Important Factors to Consider While Choosing an Electric Actuator

When choosing an electric actuator for a valve, operating torque, operating thrust, output shaft rotation, stem diameter, and output speed are all important factors to consider.

Operating torque: Operating torque is a measure of the amount of force needed to turn an electric actuator. he torque required to move the actuator from one position to another is known as the actuator torque, and it is usually measured in Newton meters (Nm) or pound-feet (lb-ft).The operating torque is an important consideration when selecting an electric actuator, as it must be able to generate enough torque to overcome the resistance of the load being moved. Factors such as the weight and friction of the load, as well as the speed and acceleration of the movement, will all affect the required operating torque.

Operating thrust: The operating thrust of an electric actuator refers to the amount of force that an electric actuator can generate in the direction of its movement.
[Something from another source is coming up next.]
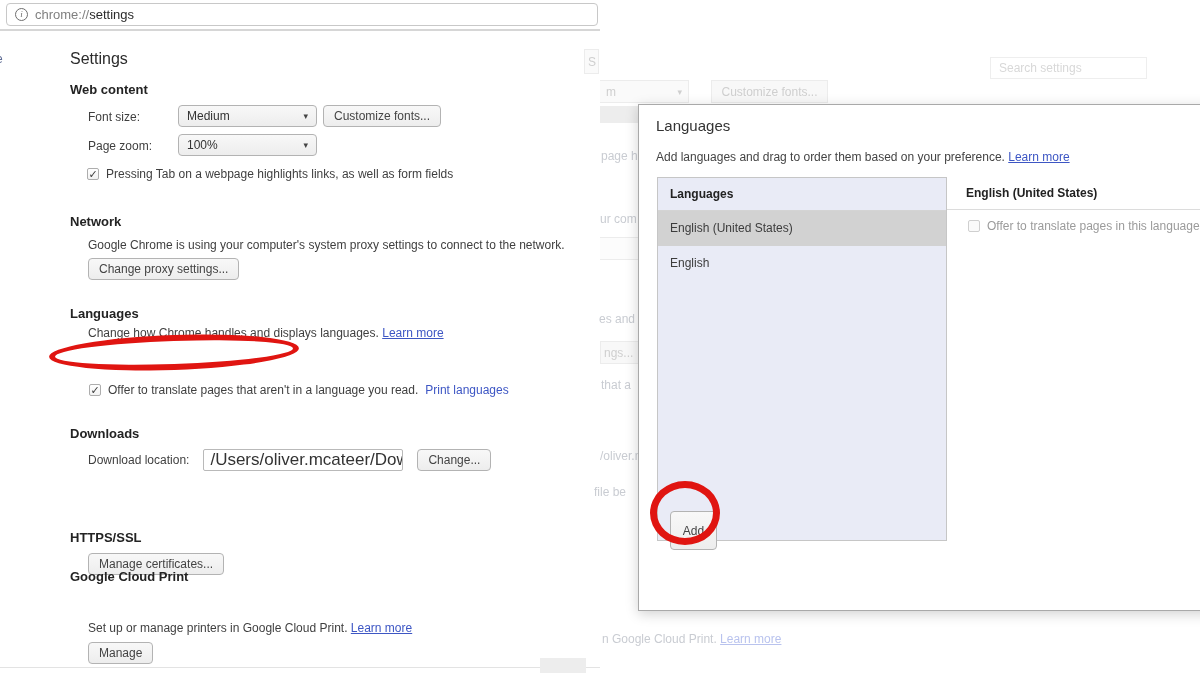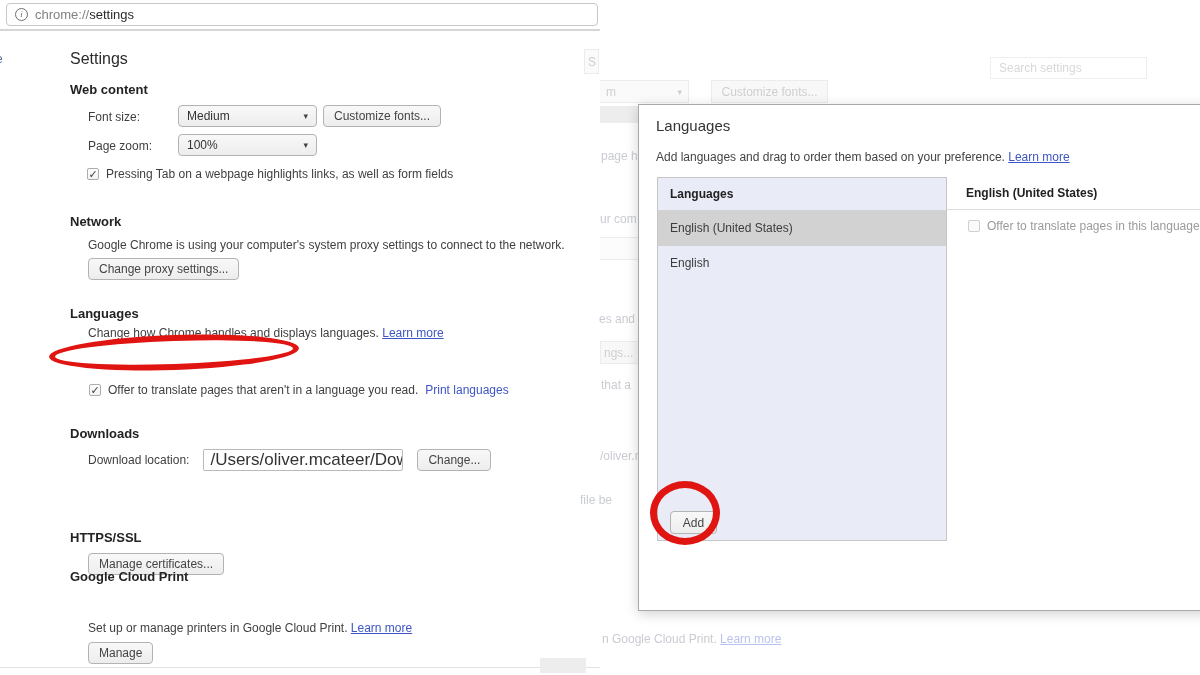"file be" div.abs { left: 580px -> 594px; margin-top: 8px -> none }
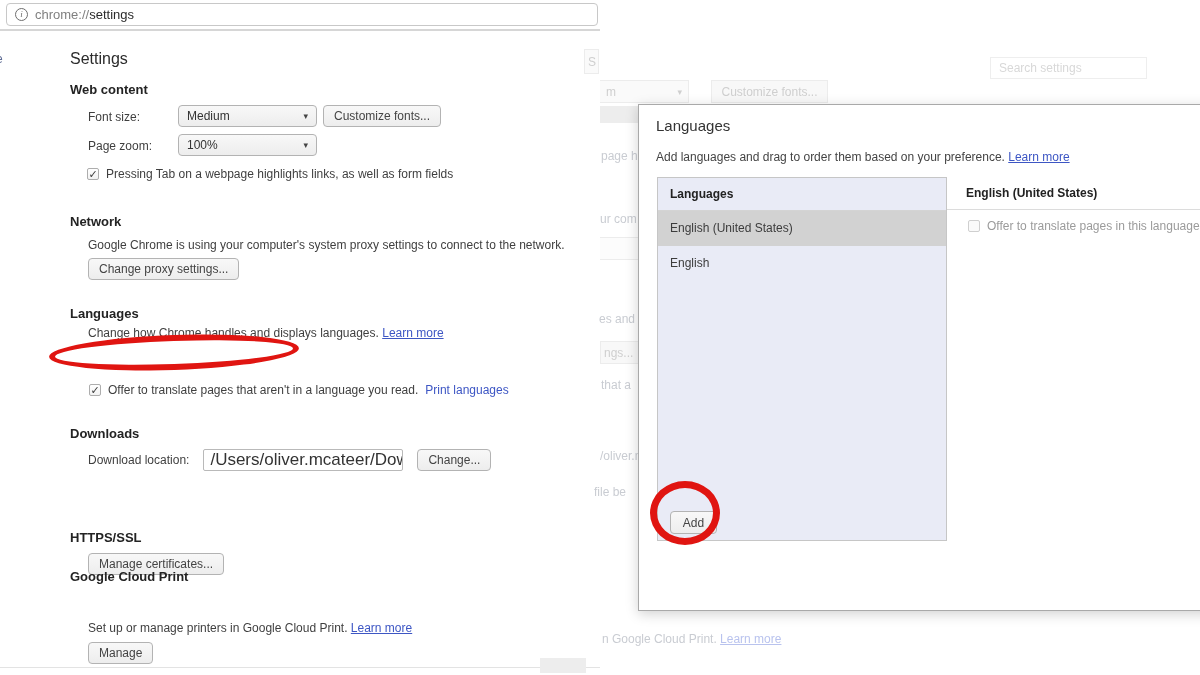"Add" .add-btn { height: 23px -> 39px }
Operating thrust is an important consideration when selecting an electric actuator, as it must be able to generate enough force to overcome the resistance of the load being moved. Factors such as the weight and friction of the load, as well as the speed and acceleration of the movement, will all affect the required operating thrust.

In addition to the operating thrust, the actuator should also be able to maintain a holding thrust, this is the force required to hold a load in position without any additional power consumption.

In summary, operating thrust and torque are the two main factors that determine the performance of an electric actuator, and it is important to ensure that the actuator selected has adequate thrust and torque for the specific application it will be used for.

Output shaft rotation: The output shaft rotation of an electric actuator refers to the rotation of the shaft that is connected to the load or mechanism that the actuator is controlling. The movement of the load is directly proportional to the rotation of the output shaft. Depending on the specific application, the output shaft rotation may be continuous or limited to a certain angle.

The output shaft rotation is an important consideration when selecting an electric actuator, as it must be able to provide the required rotation for the specific application. For example, in a valve actuator, the output shaft rotation must be able to rotate the valve to the desired position. In a linear actuator, the output shaft rotation may be limited to a specific angle, such as 90 degrees. In other applications, like a robotic arm, the output shaft rotation can be continuous, allowing for full range of motion.

The electric actuator's control system can often control the output shaft rotation by controlling the current or voltage supplied to the actuator's motor, which in turn rotates the output shaft. The actuator's control system also can provide feedback on the position, speed and torque of the output shaft.

So the output shaft rotation is an important consideration when selecting an electric actuator, as it directly relates to the movement of the load and it should be able to provide the required rotation for the specific application. Actuator's control system can control the rotation and provide feedback on the output shaft.

Stem diameter: The stem diameter of an electric actuator refers to the diameter of the steam pipe or tubing that is used to supply steam to the actuator. This is not a common feature in electric actuators, as electric actuators typically use electricity as their power source. Steam-powered actuators use steam as the energy source to produce mechanical motion through a piston or diaphragm.

The steam diameter is an important consideration when selecting a steam-powered actuator, as it must be able to accommodate the flow of steam needed to power the actuator. The diameter of the steam pipe will affect the flow rate and pressure of the steam, which will in turn affect the performance of the actuator. A larger diameter pipe will allow for a greater flow of steam, while a smaller diameter pipe will restrict the flow and potentially reduce the performance of the actuator.

That’s why Steam diameter is not an important consideration in electric actuators, as they use electricity as their power source, but it is an important consideration in steam-powered actuators, as it affects the flow rate and pressure of the steam, which will in turn affect the performance of the actuator.

Output speed: The output speed of an electric actuator refers to the speed at which the actuator can open or close the valve. The output speed is an important consideration when selecting an electric actuator, as it directly affects the performance of the actuator in the specific application.

A faster output speed will allow for a quicker movement of the load, which can be beneficial in applications where speed is a priority. However, a faster speed can also increase the required torque and power consumption of the actuator.

A slower output speed, on the other hand, can reduce the required torque and power consumption of the electric actuator, but it can also increase the time required to move the load.

The actuator's control system can control the output speed by controlling the current or voltage supplied to the actuator's motor, which in turn rotates the output shaft. The actuator's control system also can provide feedback on the position, speed and torque of the output shaft.

In summary, output speed is an important consideration when selecting an electric actuator, as it directly affects the performance of the actuator in the specific application. Faster speed can increase the required torque and power consumption but also can increase the speed of the movement. Slower speed can reduce the required torque and power consumption but also can increase the time required to move the load. Actuator's control system can control the speed and provide feedback on the output shaft.

In conclusion, when choosing an electric actuator for a valve, it's important to consider the operating torque, operating thrust, output shaft rotation, stem diameter, and output speed required for the specific valve and application. It's important to consult the manufacturer's specification and choose the electric actuator that meets the project's requirements.